On Fri, Jul 10, 2020 at 02:34:11PM +0800, Jason Wang wrote:
On 2020/7/9 下午10:10, Peter Xu wrote:
> On Thu, Jul 09, 2020 at 01:58:33PM +0800, Jason Wang wrote:
> > > > - If we care the performance, it's better to implement the MAP
event for
> > > > vhost, otherwise it could be a lot of IOTLB miss
> > > I feel like these are two things.
> > >
> > > So far what we are talking about is whether vt-d should have knowledge
about
> > > what kind of events one iommu notifier is interested in. I still think
we
> > > should keep this as answered in question 1.
> > >
> > > The other question is whether we want to switch vhost from UNMAP to
MAP/UNMAP
> > > events even without vDMA, so that vhost can establish the mapping even
before
> > > IO starts. IMHO it's doable, but only if the guest runs DPDK
workloads. When
> > > the guest is using dynamic iommu page mappings, I feel like that can be
even
> > > slower, because then the worst case is for each IO we'll need to
vmexit twice:
> > >
> > > - The first vmexit caused by an invalidation to MAP the page tables,
so vhost
> > > will setup the page table before IO starts
> > >
> > > - IO/DMA triggers and completes
> > >
> > > - The second vmexit caused by another invalidation to UNMAP the page
tables
> > >
> > > So it seems to be worse than when vhost only uses UNMAP like right now.
At
> > > least we only have one vmexit (when UNMAP). We'll have a vhost
translate()
> > > request from kernel to userspace, but IMHO that's cheaper than the
vmexit.
> >
> > Right but then I would still prefer to have another notifier.
> >
> > Since vtd_page_walk has nothing to do with device IOTLB. IOMMU have a
> > dedicated command for flushing device IOTLB. But the check for
> > vtd_as_has_map_notifier is used to skip the device which can do demand
> > paging via ATS or device specific way. If we have two different notifiers,
> > vhost will be on the device iotlb notifier so we don't need it at all?
> But we can still have iommu notifier that only registers to UNMAP even after we
> introduce dev-iotlb notifier? We don't want to do page walk for them as well.
> TCG should be the only one so far, but I don't know.. maybe there can still be
> new ones?
I think you're right. But looking at the codes, it looks like the check of
vtd_as_has_map_notifier() was only used in:
1) vtd_iommu_replay()
2) vtd_iotlb_page_invalidate_notify() (PSI)
For the replay, it's expensive anyhow. For PSI, I think it's just about one
or few mappings, not sure it will have obvious performance impact.
And I had two questions:
1) The codes doesn't check map for DSI or GI, does this match what spec
said? (It looks to me the spec is unclear in this part)
Both DSI/GI should cover maps too? E.g. vtd_sync_shadow_page_table() in
vtd_iotlb_domain_invalidate().
2) for the replay() I don't see other implementations (either
spapr or
generic one) that did unmap (actually they skip unmap explicitly), any
reason for doing this in intel IOMMU?
I could be wrong, but I'd guess it's because vt-d implemented the caching mode
by leveraging the same invalidation strucuture, so it's harder to make all
things right (IOW, we can't clearly identify MAP with UNMAP when we receive an
invalidation request, because MAP/UNMAP requests look the same).

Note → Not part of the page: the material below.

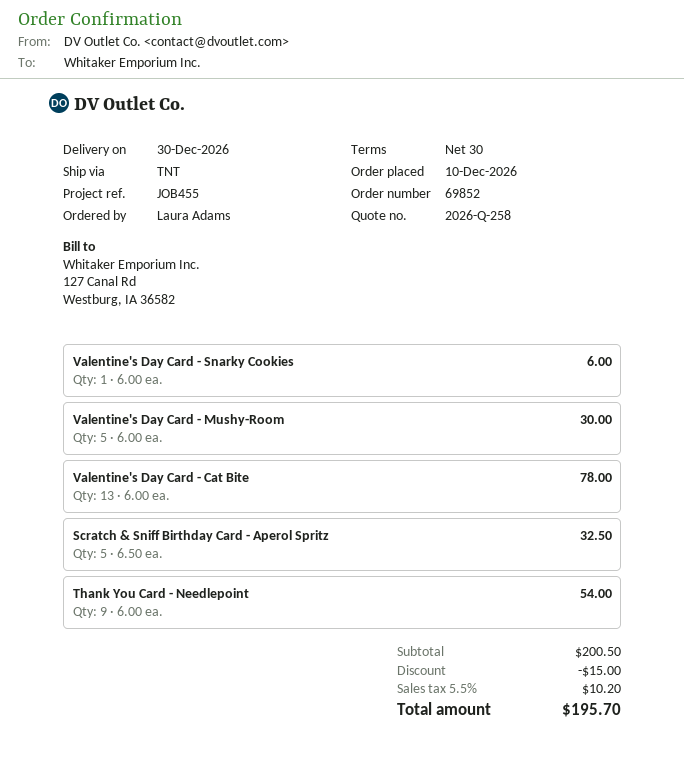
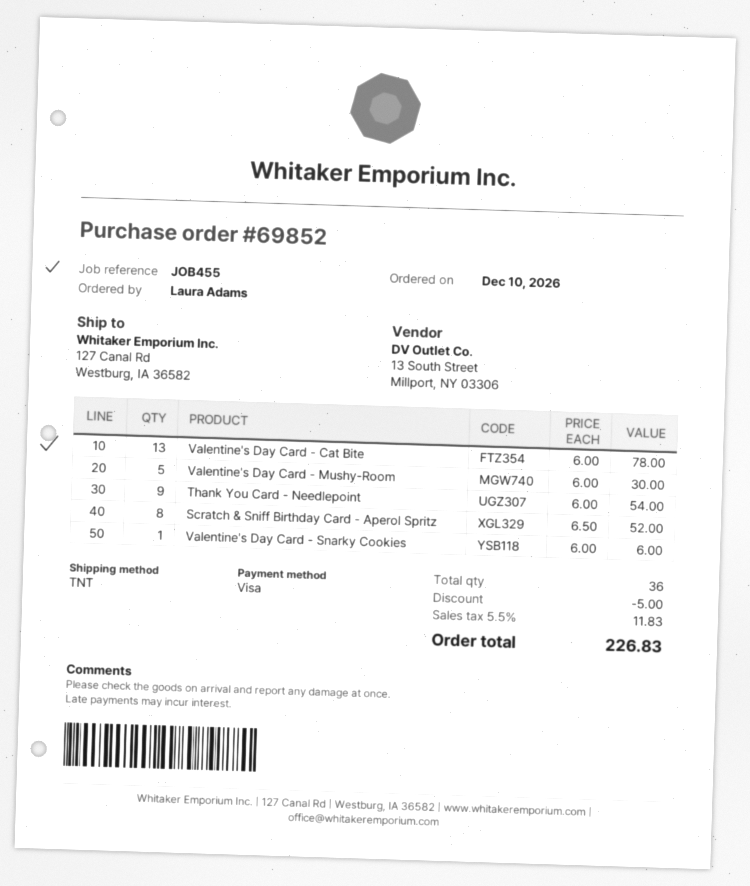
Scratch & Sniff Birthday Card - Aperol Spritz: 5 x 6.50 = 32.50 -> 8 x 6.50 = 52.00
discount: 15.00 -> 5.00
tax: 5.5% = 10.20 -> 5.5% = 11.83
total: 195.70 -> 226.83

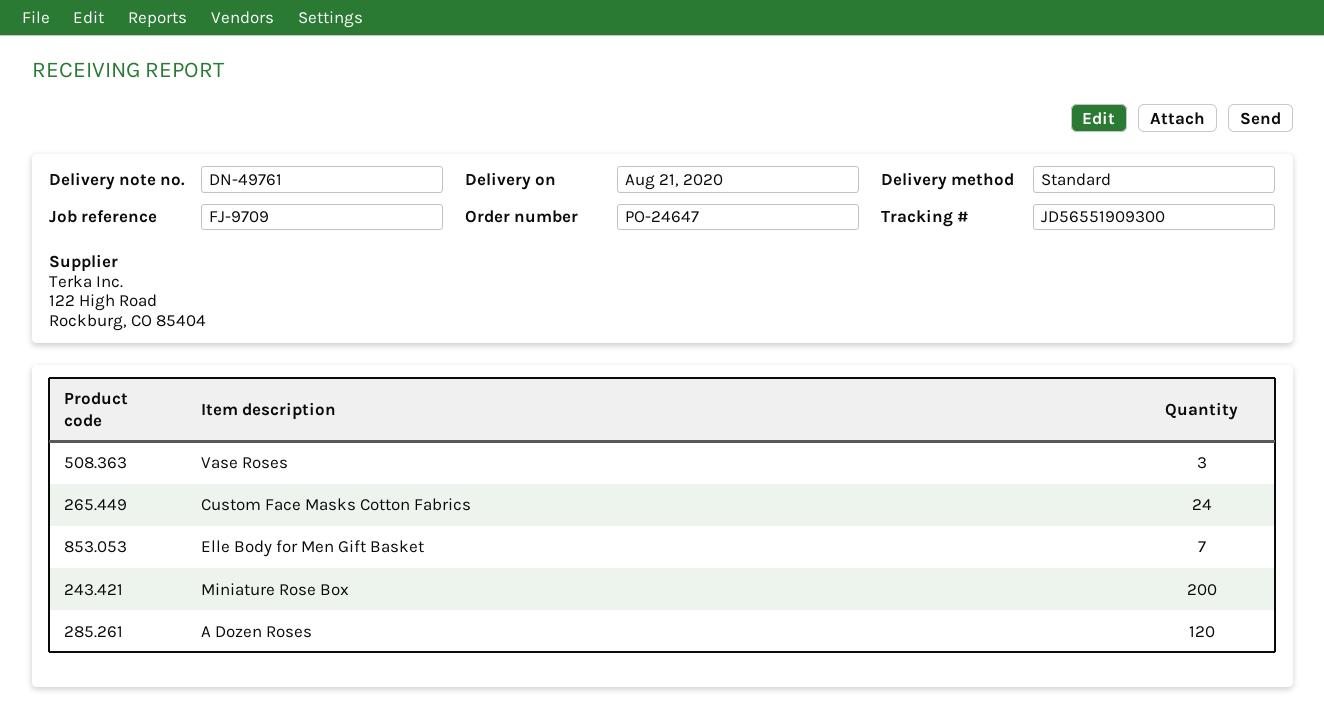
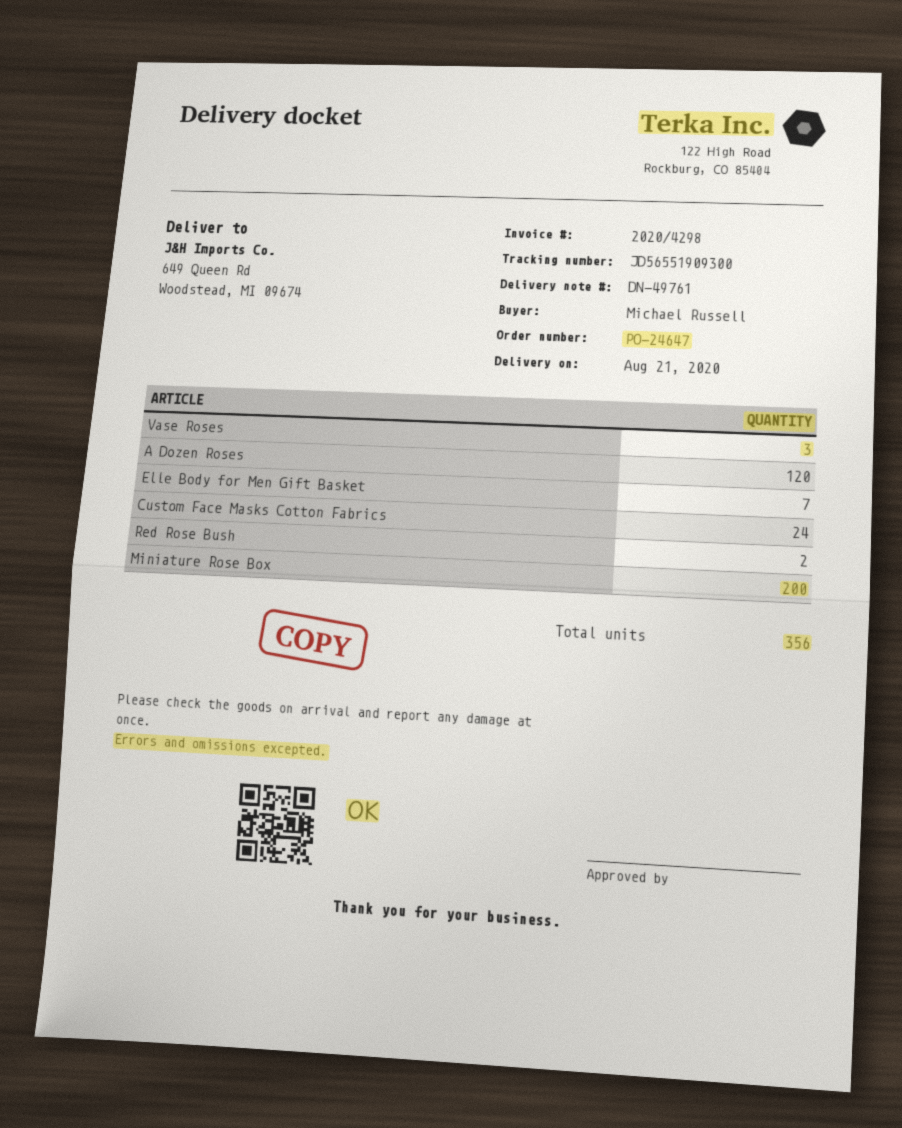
Red Rose Bush: none -> 2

I didn't check others, but I believe spapr is doing it differently by using
some hypercalls to deliver IOMMU map/unmap requests, which seems a bit close to
what virtio-iommu is doing. Anyway, the point is if we have explicit MAP/UNMAP
from the guest, logically the replay indeed does not need to do any unmap
because we don't need to call replay() on an already existing device but only
for e.g. hot plug. VT-d does not have that clear interface, so VT-d needs to
maintain its own mapping structures, and also vt-d is using the same replay &
page_walk operations to sync all these structures, which complicated the vt-d
replay a bit. With that, we assume replay() can be called anytime on a device,
and we won't notify duplicated MAPs to lower layer like vfio if it is mapped
before. At the meantime, since we'll compare the latest mapping with the one
we cached in the iova tree, UNMAP becomes possible too.